◆ **What you should do**
With the pictures removed, please write out every line below exactly as given.

==== Exercise data ====

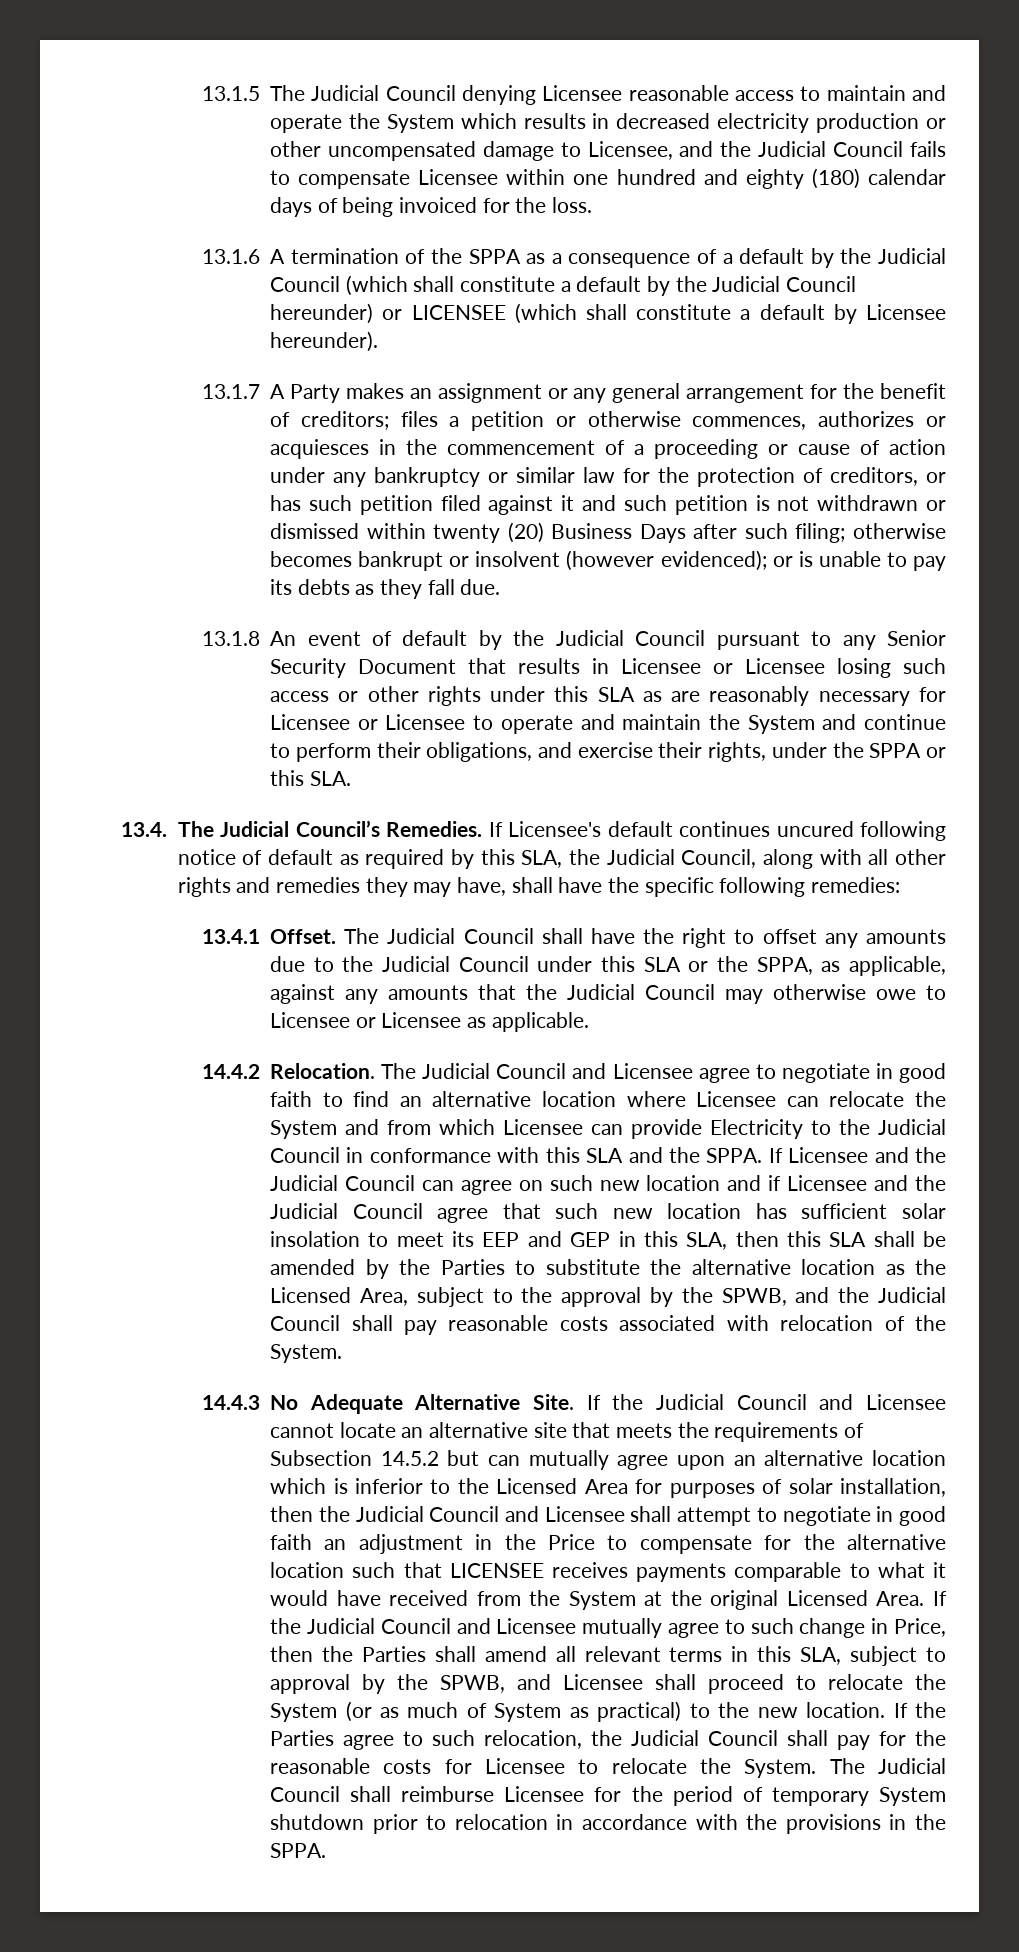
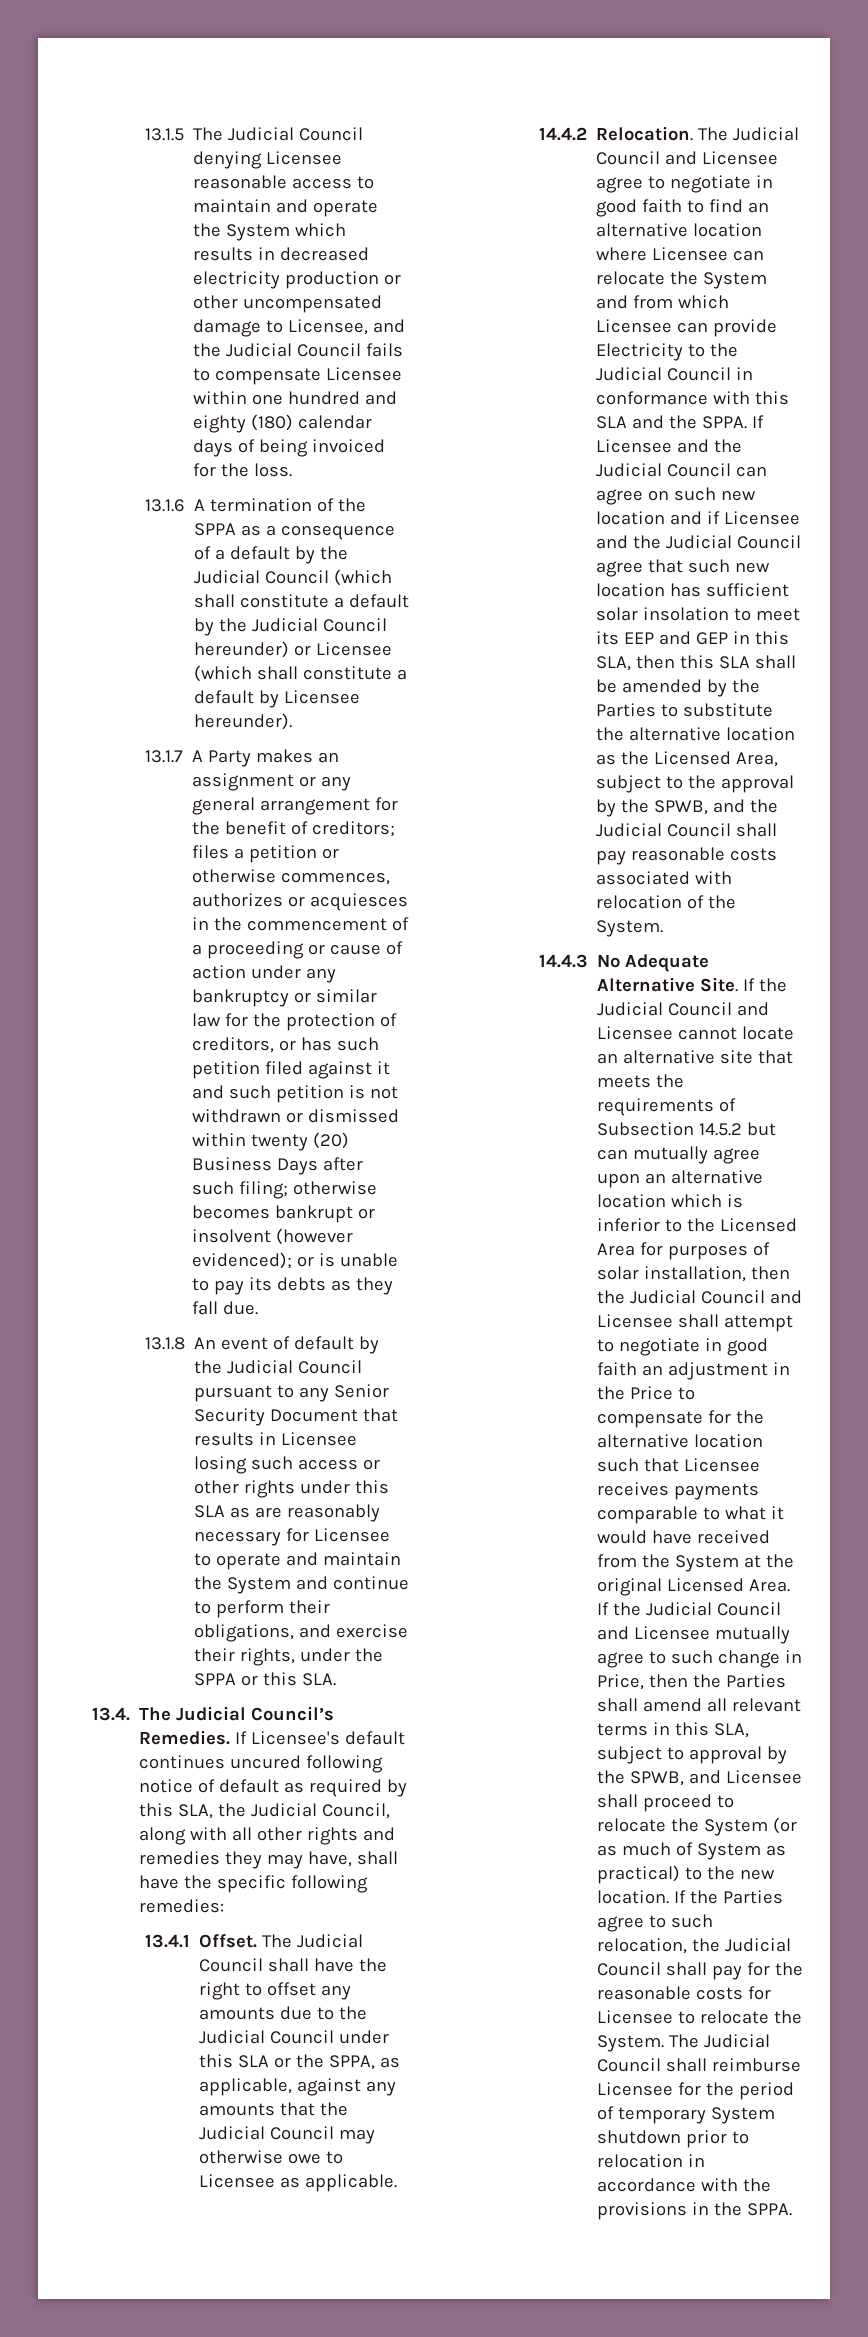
- 13.1.6 A termination of the SPPA as a consequence of a default by the Judicial Council (which shall constitute a default by the Judicial Council hereunder) or LICENSEE (which shall constitute a default by Licensee hereunder).
+ 13.1.6 A termination of the SPPA as a consequence of a default by the Judicial Council (which shall constitute a default by the Judicial Council hereunder) or Licensee (which shall constitute a default by Licensee hereunder).
- 13.1.8 An event of default by the Judicial Council pursuant to any Senior Security Document that results in Licensee or Licensee losing such access or other rights under this SLA as are reasonably necessary for Licensee or Licensee to operate and maintain the System and continue to perform their obligations, and exercise their rights, under the SPPA or this SLA.
+ 13.1.8 An event of default by the Judicial Council pursuant to any Senior Security Document that results in Licensee losing such access or other rights under this SLA as are reasonably necessary for Licensee to operate and maintain the System and continue to perform their obligations, and exercise their rights, under the SPPA or this SLA.
- The Judicial Council shall have the right to offset any amounts due to the Judicial Council under this SLA or the SPPA, as applicable, against any amounts that the Judicial Council may otherwise owe to Licensee or Licensee as applicable.
+ The Judicial Council shall have the right to offset any amounts due to the Judicial Council under this SLA or the SPPA, as applicable, against any amounts that the Judicial Council may otherwise owe to Licensee as applicable.
- If the Judicial Council and Licensee cannot locate an alternative site that meets the requirements of Subsection 14.5.2 but can mutually agree upon an alternative location which is inferior to the Licensed Area for purposes of solar installation, then the Judicial Council and Licensee shall attempt to negotiate in good faith an adjustment in the Price to compensate for the alternative location such that LICENSEE receives payments comparable to what it would have received from the System at the original Licensed Area.
+ If the Judicial Council and Licensee cannot locate an alternative site that meets the requirements of Subsection 14.5.2 but can mutually agree upon an alternative location which is inferior to the Licensed Area for purposes of solar installation, then the Judicial Council and Licensee shall attempt to negotiate in good faith an adjustment in the Price to compensate for the alternative location such that Licensee receives payments comparable to what it would have received from the System at the original Licensed Area.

====

◆ **Task solution**
- 13.1.6 A termination of the SPPA as a consequence of a default by the Judicial Council (which shall constitute a default by the Judicial Council hereunder) or LICENSEE (which shall constitute a default by Licensee hereunder).
+ 13.1.6 A termination of the SPPA as a consequence of a default by the Judicial Council (which shall constitute a default by the Judicial Council hereunder) or Licensee (which shall constitute a default by Licensee hereunder).
- 13.1.8 An event of default by the Judicial Council pursuant to any Senior Security Document that results in Licensee or Licensee losing such access or other rights under this SLA as are reasonably necessary for Licensee or Licensee to operate and maintain the System and continue to perform their obligations, and exercise their rights, under the SPPA or this SLA.
+ 13.1.8 An event of default by the Judicial Council pursuant to any Senior Security Document that results in Licensee losing such access or other rights under this SLA as are reasonably necessary for Licensee to operate and maintain the System and continue to perform their obligations, and exercise their rights, under the SPPA or this SLA.
- The Judicial Council shall have the right to offset any amounts due to the Judicial Council under this SLA or the SPPA, as applicable, against any amounts that the Judicial Council may otherwise owe to Licensee or Licensee as applicable.
+ The Judicial Council shall have the right to offset any amounts due to the Judicial Council under this SLA or the SPPA, as applicable, against any amounts that the Judicial Council may otherwise owe to Licensee as applicable.
- If the Judicial Council and Licensee cannot locate an alternative site that meets the requirements of Subsection 14.5.2 but can mutually agree upon an alternative location which is inferior to the Licensed Area for purposes of solar installation, then the Judicial Council and Licensee shall attempt to negotiate in good faith an adjustment in the Price to compensate for the alternative location such that LICENSEE receives payments comparable to what it would have received from the System at the original Licensed Area.
+ If the Judicial Council and Licensee cannot locate an alternative site that meets the requirements of Subsection 14.5.2 but can mutually agree upon an alternative location which is inferior to the Licensed Area for purposes of solar installation, then the Judicial Council and Licensee shall attempt to negotiate in good faith an adjustment in the Price to compensate for the alternative location such that Licensee receives payments comparable to what it would have received from the System at the original Licensed Area.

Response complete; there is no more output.